Still further, the CVD or ALD processes used for depositing the
metal liner layer produce a metal liner layer which includes
impurities such as carbon and/or oxygen. These impurity species
negatively affect the migration behavior of the doped species from
the copper seed layer 24 towards the interface 30. Trapped and/or
unsuccessfully migrated dopant species can significantly affect
subsequent copper grain growth and produce an unacceptable increase
in copper line resistance. In addition, if the metal liner layer 23
is in direct contact with the electroplated metal 26, for example
due to a break in the seed layer 24, metal species of the metal
liner layer 23 may diffuse into the bulk of the electroplated metal
26 and cause reliability problems.
[0015] As copper interconnect structures move towards finer
geometries, there would be an advantage to having a diffusion
barrier and liner which supports sufficient seed metal coverage on
trench side walls, especially at hard mask undercuts and other
critical locations. This would obviate concerns with breaks in seed
layer coverage.
SUMMARY
[0016] In an embodiment, a process comprises: opening a trench in a
dielectric layer; lining the trench with a first diffusion barrier
layer; lining the trench with a first conformal metal liner layer;
lining the trench with a second diffusion barrier layer; lining the
trench with a metal seed layer; and filling the trench with a metal
fill.
[0017] In an embodiment, a process comprises: opening a trench in a
dielectric layer; lining the trench with a sandwiched diffusion
barrier and metal liner structure; lining the trench with a metal
seed layer; and filling the trench with a metal fill; wherein the
sandwiched diffusion barrier and metal liner structure comprises a
conformal metal liner layer sandwiched between a first diffusion
barrier layer and a second diffusion barrier layer.

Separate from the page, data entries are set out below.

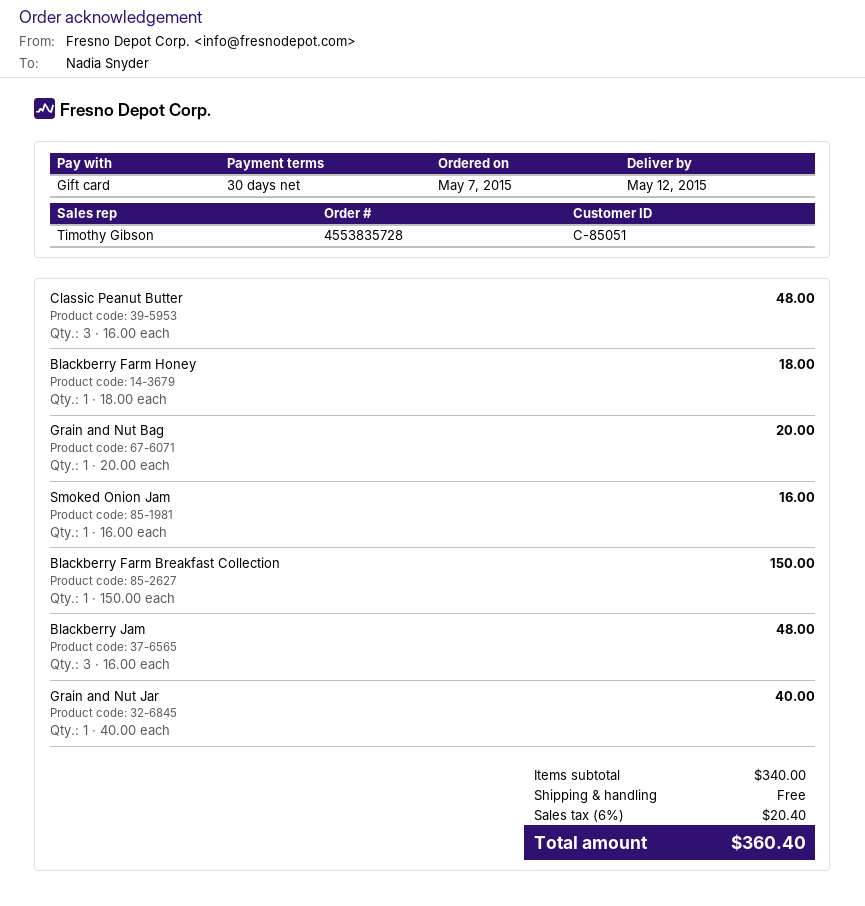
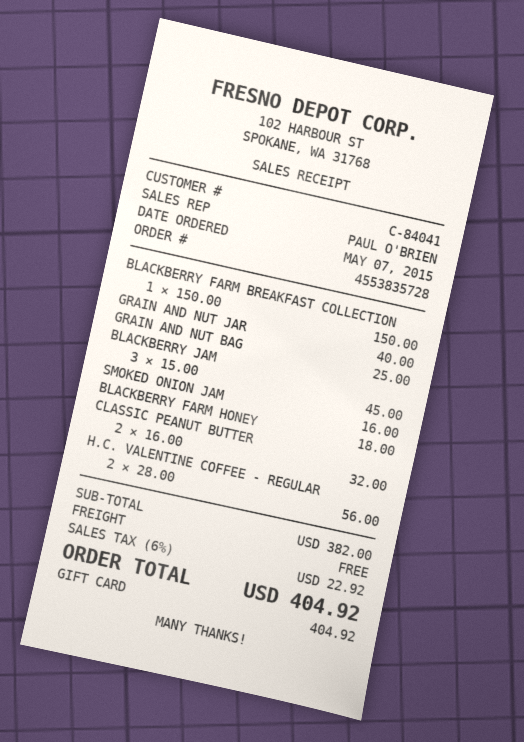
customer number: C-85051 -> C-84041
sales rep: Timothy Gibson -> PAUL O'BRIEN
Classic Peanut Butter: 3 x 16.00 = 48.00 -> 2 x 16.00 = 32.00
Grain and Nut Bag: 1 x 20.00 = 20.00 -> 1 x 25.00 = 25.00
Blackberry Jam: 3 x 16.00 = 48.00 -> 3 x 15.00 = 45.00
H.C. VALENTINE COFFEE - REGULAR: none -> 2 x 28.00 = 56.00
subtotal: 340.00 -> 382.00
tax: 6% = 20.40 -> 6% = 22.92
total: 360.40 -> 404.92

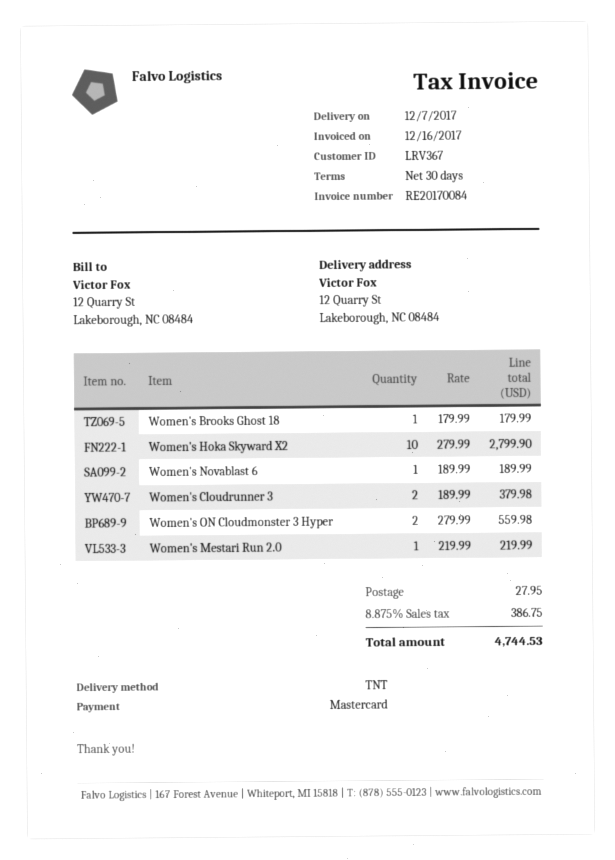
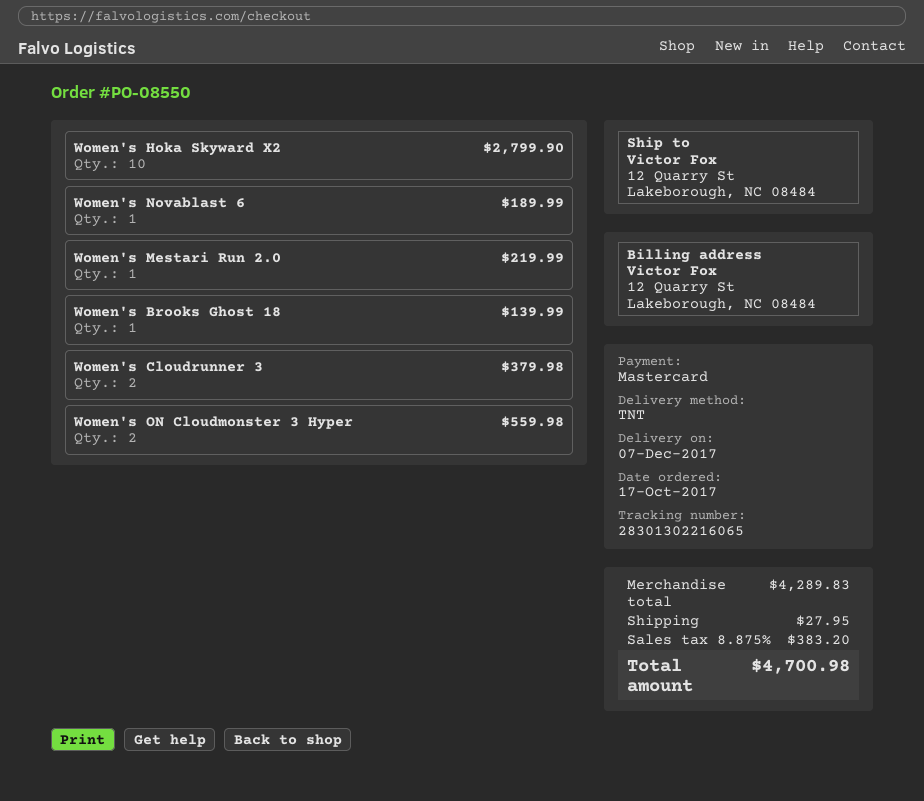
Women's Brooks Ghost 18: 1 for 179.99 -> 1 for 139.99
tax: 8.875% = 386.75 -> 8.875% = 383.20
total: 4744.53 -> 4700.98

[0018] In an embodiment, an apparatus comprises: a trench formed in
a dielectric layer; a first diffusion barrier layer lining the
trench; a first conformal metal liner layer lining the trench; a
second diffusion barrier layer lining the trench; a metal seed
layer lining the trench; and a metal fill that fills the
trench.
[0019] In an embodiment, an apparatus comprises: a dielectric layer
including a trench; a sandwiched diffusion barrier and metal liner
structure lining the trench; a metal seed layer over the sandwiched
diffusion barrier and metal liner structure; and a metal fill
filling the trench; wherein the sandwiched diffusion barrier and
metal liner structure comprises a conformal metal liner layer
sandwiched between a first diffusion barrier layer and a second
diffusion barrier layer.
BRIEF DESCRIPTION OF THE DRAWINGS
[0020] For a better understanding of the embodiments, reference
will now be made by way of example only to the accompanying figures
in which:
[0021] FIGS. 1A to 1I illustrate process steps for forming a metal
interconnect structure of an integrated circuit in accordance with
the prior art;
[0022] FIGS. 2A to 2K illustrate process steps for forming a metal
interconnect structure of an integrated circuit; and
[0023] FIG. 3 is a graph illustrating doping concentration of the
metal seed layer as a function of trench depth.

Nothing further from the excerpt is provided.